*** Data
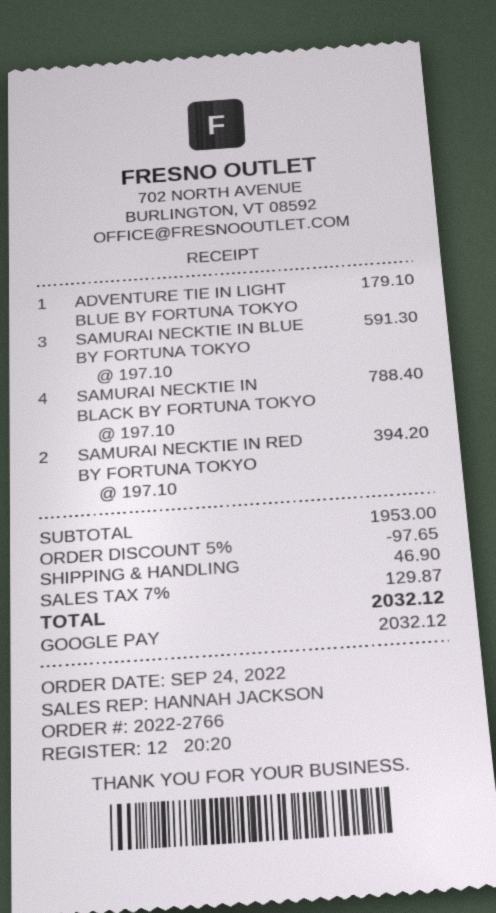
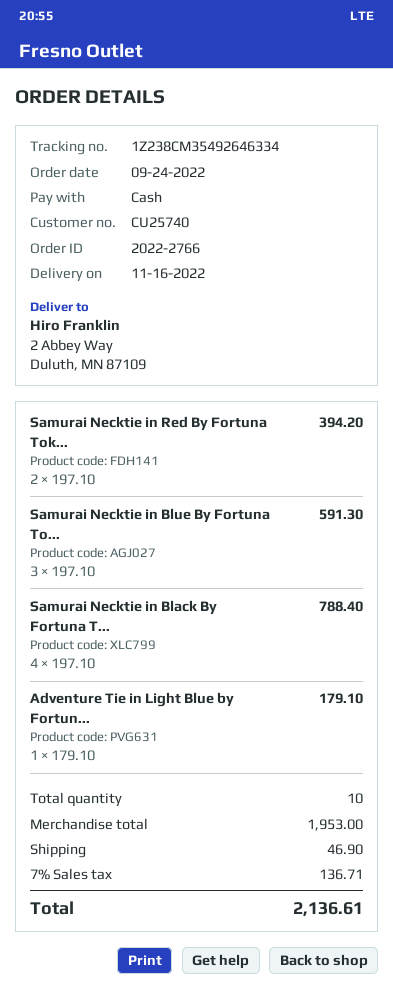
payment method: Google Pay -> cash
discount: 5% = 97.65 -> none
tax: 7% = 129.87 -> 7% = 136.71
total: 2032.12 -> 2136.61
******
*** Data
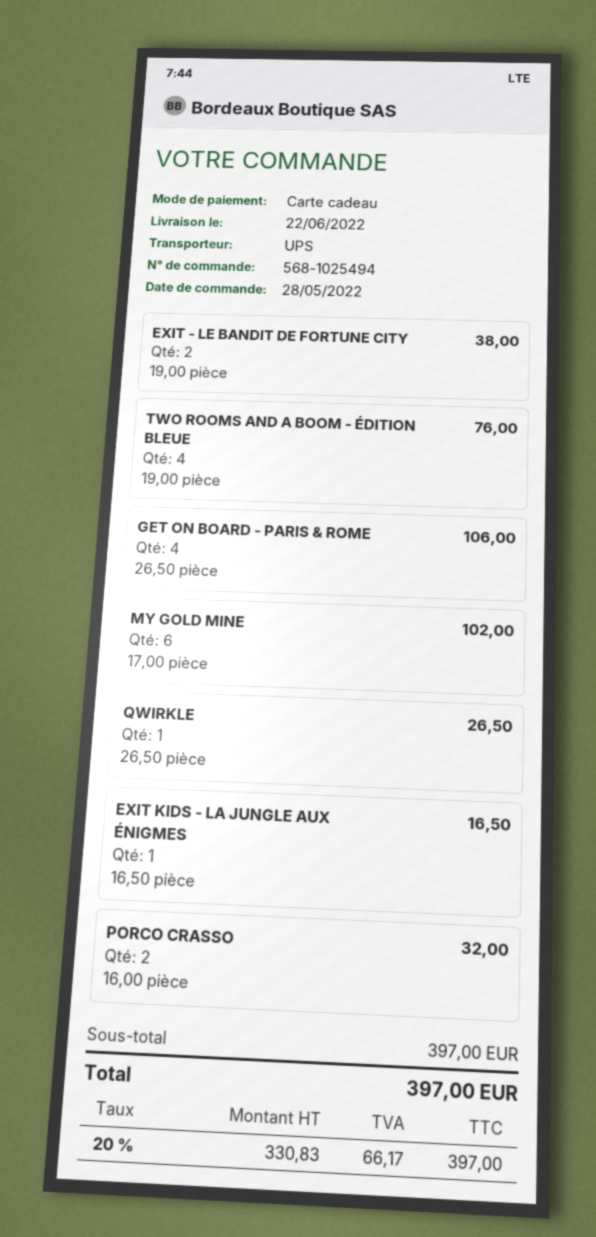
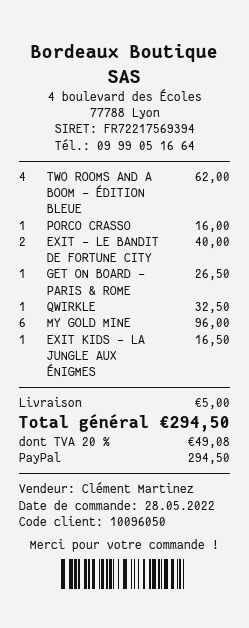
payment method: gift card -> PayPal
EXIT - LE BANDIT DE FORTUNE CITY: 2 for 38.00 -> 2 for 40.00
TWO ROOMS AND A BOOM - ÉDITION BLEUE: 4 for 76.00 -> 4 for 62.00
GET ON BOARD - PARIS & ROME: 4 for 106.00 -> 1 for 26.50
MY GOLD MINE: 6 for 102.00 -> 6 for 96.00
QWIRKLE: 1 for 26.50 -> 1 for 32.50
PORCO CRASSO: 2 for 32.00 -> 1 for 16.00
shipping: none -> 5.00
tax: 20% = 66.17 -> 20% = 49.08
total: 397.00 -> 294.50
******
- **Problem details**
Set down only the lines above that fall between the line holding "TWO ROOMS AND" and the line holding "total: 397.00 -> 294.50", inclusive, keeping each exact.

- **Exercise response**
TWO ROOMS AND A BOOM - ÉDITION BLEUE: 4 for 76.00 -> 4 for 62.00
GET ON BOARD - PARIS & ROME: 4 for 106.00 -> 1 for 26.50
MY GOLD MINE: 6 for 102.00 -> 6 for 96.00
QWIRKLE: 1 for 26.50 -> 1 for 32.50
PORCO CRASSO: 2 for 32.00 -> 1 for 16.00
shipping: none -> 5.00
tax: 20% = 66.17 -> 20% = 49.08
total: 397.00 -> 294.50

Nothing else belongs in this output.